* [What needs to be done] Output every line below as it stands, dropping only the images.

* [Data extract]
·····
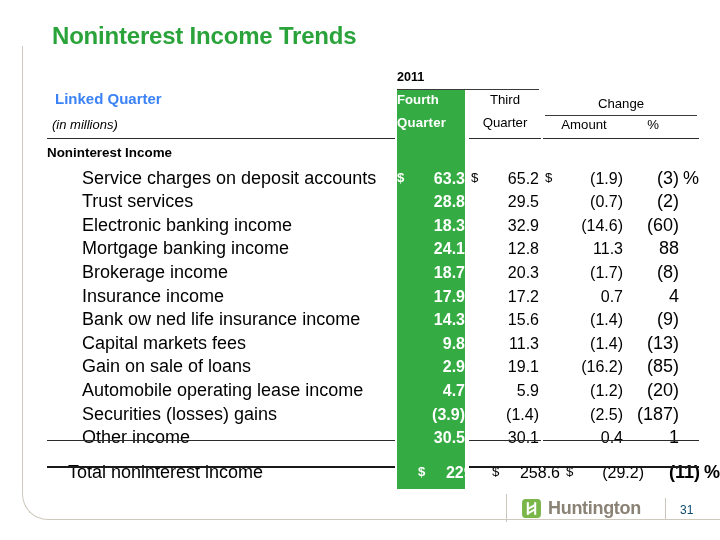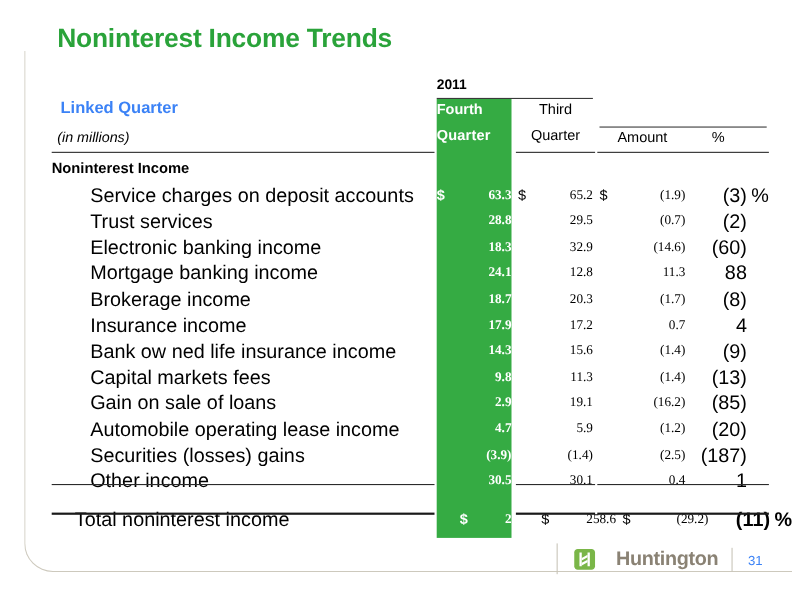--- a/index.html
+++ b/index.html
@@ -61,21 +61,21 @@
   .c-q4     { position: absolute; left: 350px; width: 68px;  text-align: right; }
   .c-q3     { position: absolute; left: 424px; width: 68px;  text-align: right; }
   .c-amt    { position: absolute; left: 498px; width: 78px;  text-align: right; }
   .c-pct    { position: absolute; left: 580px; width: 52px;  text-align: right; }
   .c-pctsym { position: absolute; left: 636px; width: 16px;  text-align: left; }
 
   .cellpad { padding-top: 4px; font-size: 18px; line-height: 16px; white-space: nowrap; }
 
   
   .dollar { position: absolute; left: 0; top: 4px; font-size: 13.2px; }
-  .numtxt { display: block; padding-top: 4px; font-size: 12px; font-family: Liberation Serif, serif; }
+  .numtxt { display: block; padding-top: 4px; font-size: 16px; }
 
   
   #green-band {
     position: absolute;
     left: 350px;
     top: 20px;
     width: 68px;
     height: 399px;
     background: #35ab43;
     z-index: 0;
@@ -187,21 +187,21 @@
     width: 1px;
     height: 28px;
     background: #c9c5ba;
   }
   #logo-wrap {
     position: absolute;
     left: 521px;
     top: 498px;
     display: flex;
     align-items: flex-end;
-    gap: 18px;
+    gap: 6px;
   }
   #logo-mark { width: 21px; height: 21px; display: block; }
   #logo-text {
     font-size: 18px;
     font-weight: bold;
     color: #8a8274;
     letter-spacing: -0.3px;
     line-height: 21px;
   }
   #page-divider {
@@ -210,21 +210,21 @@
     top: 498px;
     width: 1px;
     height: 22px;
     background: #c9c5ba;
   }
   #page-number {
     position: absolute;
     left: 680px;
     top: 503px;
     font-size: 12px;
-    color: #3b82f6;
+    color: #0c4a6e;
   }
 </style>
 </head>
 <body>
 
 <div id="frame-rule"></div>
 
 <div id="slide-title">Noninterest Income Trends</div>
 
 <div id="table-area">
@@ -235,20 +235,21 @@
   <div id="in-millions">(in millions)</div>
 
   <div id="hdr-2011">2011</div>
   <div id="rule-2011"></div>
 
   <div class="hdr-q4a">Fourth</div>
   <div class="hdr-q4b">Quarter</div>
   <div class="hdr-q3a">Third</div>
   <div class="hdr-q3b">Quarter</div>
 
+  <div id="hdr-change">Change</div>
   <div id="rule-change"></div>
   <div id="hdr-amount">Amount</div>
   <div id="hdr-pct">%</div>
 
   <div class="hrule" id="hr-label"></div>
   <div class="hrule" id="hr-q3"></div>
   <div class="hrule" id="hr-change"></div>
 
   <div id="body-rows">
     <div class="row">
·····
* [Finished task]
--- a/index.html
+++ b/index.html
@@ -61,21 +61,21 @@
   .c-q4     { position: absolute; left: 350px; width: 68px;  text-align: right; }
   .c-q3     { position: absolute; left: 424px; width: 68px;  text-align: right; }
   .c-amt    { position: absolute; left: 498px; width: 78px;  text-align: right; }
   .c-pct    { position: absolute; left: 580px; width: 52px;  text-align: right; }
   .c-pctsym { position: absolute; left: 636px; width: 16px;  text-align: left; }
 
   .cellpad { padding-top: 4px; font-size: 18px; line-height: 16px; white-space: nowrap; }
 
   
   .dollar { position: absolute; left: 0; top: 4px; font-size: 13.2px; }
-  .numtxt { display: block; padding-top: 4px; font-size: 12px; font-family: Liberation Serif, serif; }
+  .numtxt { display: block; padding-top: 4px; font-size: 16px; }
 
   
   #green-band {
     position: absolute;
     left: 350px;
     top: 20px;
     width: 68px;
     height: 399px;
     background: #35ab43;
     z-index: 0;
@@ -187,21 +187,21 @@
     width: 1px;
     height: 28px;
     background: #c9c5ba;
   }
   #logo-wrap {
     position: absolute;
     left: 521px;
     top: 498px;
     display: flex;
     align-items: flex-end;
-    gap: 18px;
+    gap: 6px;
   }
   #logo-mark { width: 21px; height: 21px; display: block; }
   #logo-text {
     font-size: 18px;
     font-weight: bold;
     color: #8a8274;
     letter-spacing: -0.3px;
     line-height: 21px;
   }
   #page-divider {
@@ -210,21 +210,21 @@
     top: 498px;
     width: 1px;
     height: 22px;
     background: #c9c5ba;
   }
   #page-number {
     position: absolute;
     left: 680px;
     top: 503px;
     font-size: 12px;
-    color: #3b82f6;
+    color: #0c4a6e;
   }
 </style>
 </head>
 <body>
 
 <div id="frame-rule"></div>
 
 <div id="slide-title">Noninterest Income Trends</div>
 
 <div id="table-area">
@@ -235,20 +235,21 @@
   <div id="in-millions">(in millions)</div>
 
   <div id="hdr-2011">2011</div>
   <div id="rule-2011"></div>
 
   <div class="hdr-q4a">Fourth</div>
   <div class="hdr-q4b">Quarter</div>
   <div class="hdr-q3a">Third</div>
   <div class="hdr-q3b">Quarter</div>
 
+  <div id="hdr-change">Change</div>
   <div id="rule-change"></div>
   <div id="hdr-amount">Amount</div>
   <div id="hdr-pct">%</div>
 
   <div class="hrule" id="hr-label"></div>
   <div class="hrule" id="hr-q3"></div>
   <div class="hrule" id="hr-change"></div>
 
   <div id="body-rows">
     <div class="row">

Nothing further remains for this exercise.